When Joy Clubb was beginning her path to recovery, she had no idea how many benefits she’d gain from giving up drinking. “If anyone would have told me that I would have the life I have today, in sobriety, I would have never believed them,” says 45-year-old Clubb. “The material things that came with recovery are nice, but the relationship I have with myself, my family and my faith is indescribable. I am able to look at myself in the mirror and like what I see.”
Clubb not only discovered confidence, but she found a career path. “When I got sober, I worked at a treatment center as a housekeeper and on a horse farm.
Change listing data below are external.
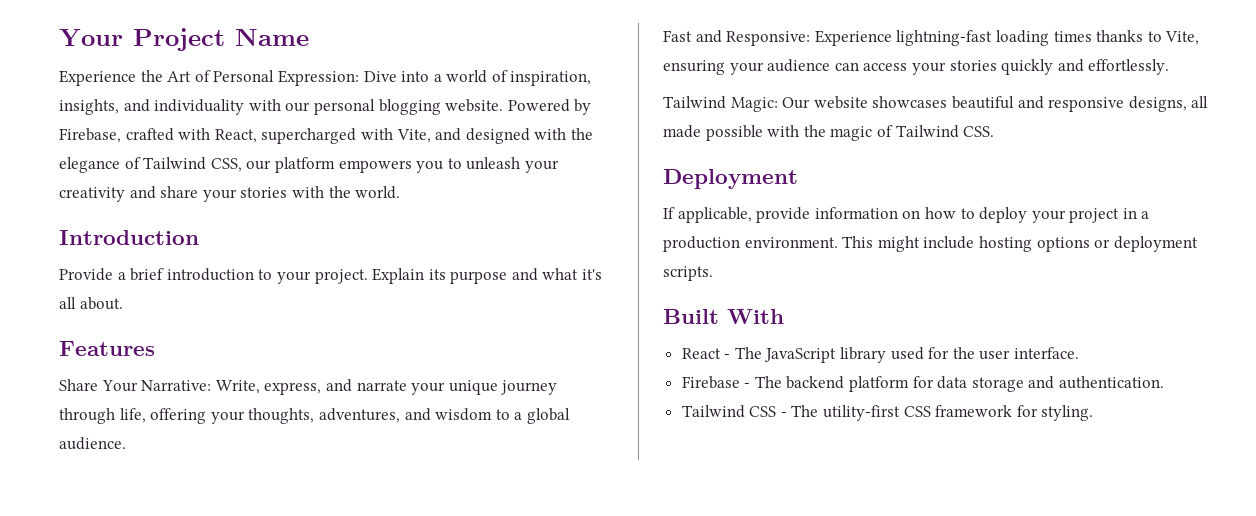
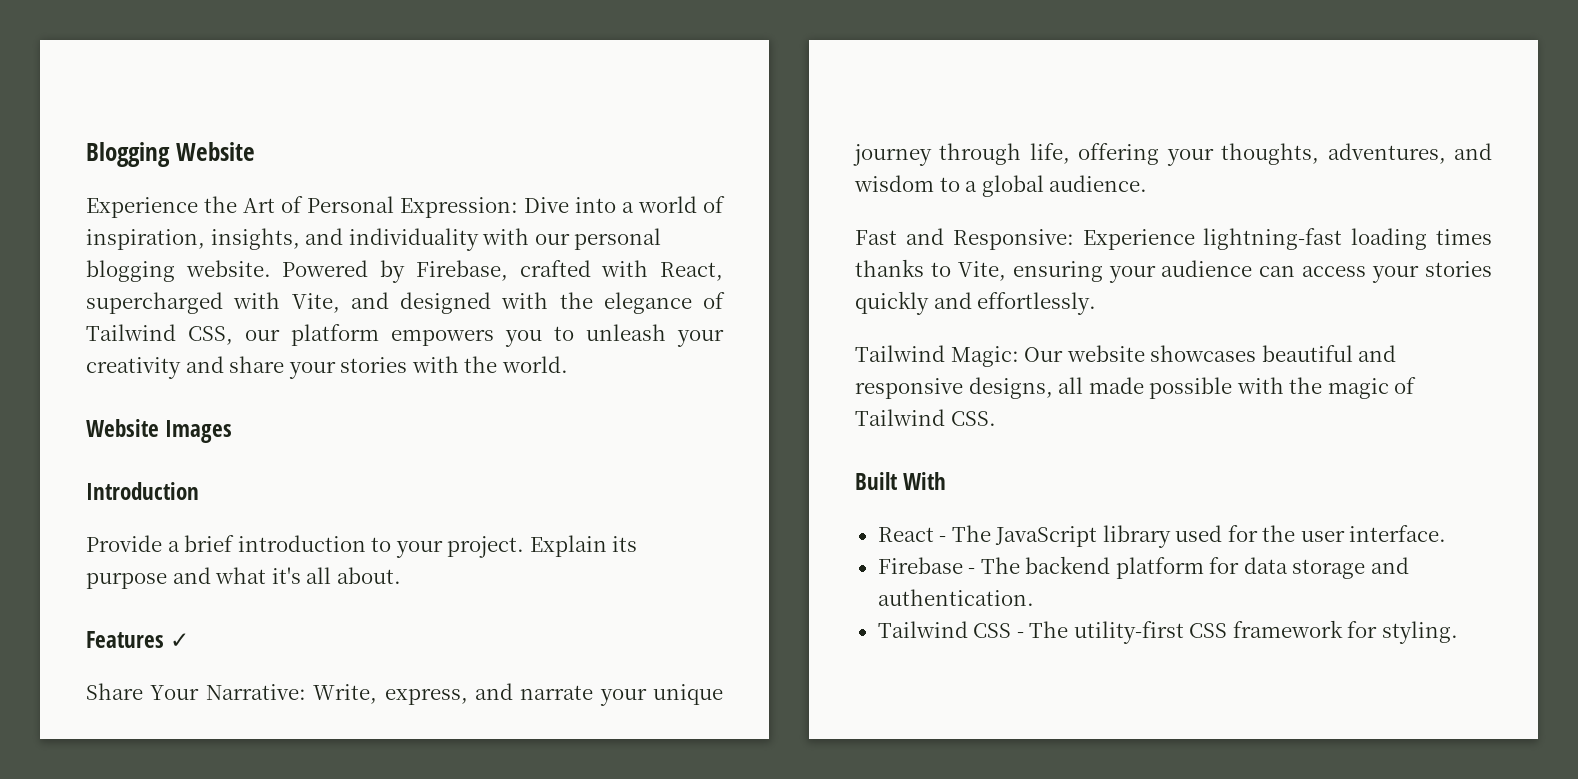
- Your Project Name
+ Blogging Website
+ Website Images
- Features
+ Features ✓
- Deployment
- If applicable, provide information on how to deploy your project in a production environment. This might include hosting options or deployment scripts.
I assumed this or something similar is what I would do for the rest of my life but I took a leap of faith and applied at Bluff Plantation, a rehabilitation center in Augusta, Georgia. After receiving several promotions, I am now Program Manager.” Equally important for Clubb is the change in her personal life. “The relationships I have now are genuine. I thought that many of my relationships would be ruined forever because to my alcoholism, but my family just wanted their wife, mother, and daughter back. What they have received in return, is a better version of myself.”
“Ignore the little voice that says, ‘I don’t want to recover’ and do it anyway.”
Before Larisa Washington became sober, the 32-year-old was going down a dangerous path by abusing alcohol and drugs. Loved ones encouraged Washington to get sober, but it would take years before she was able to pull the plug and really focus on what mattered to most: A substance-free life. “If I could go back to my former self, I’d tell her that being vulnerable and real with others helps us learn to love ourselves,” she shared. “I would tell her that it does get better and easier with time. That the most satisfactory years of your existence lie ahead. That she will look around one day and realize her life is so much more than she’d ever dreamed, and that is the kind of life she deserves. Why pass up an opportunity like that?”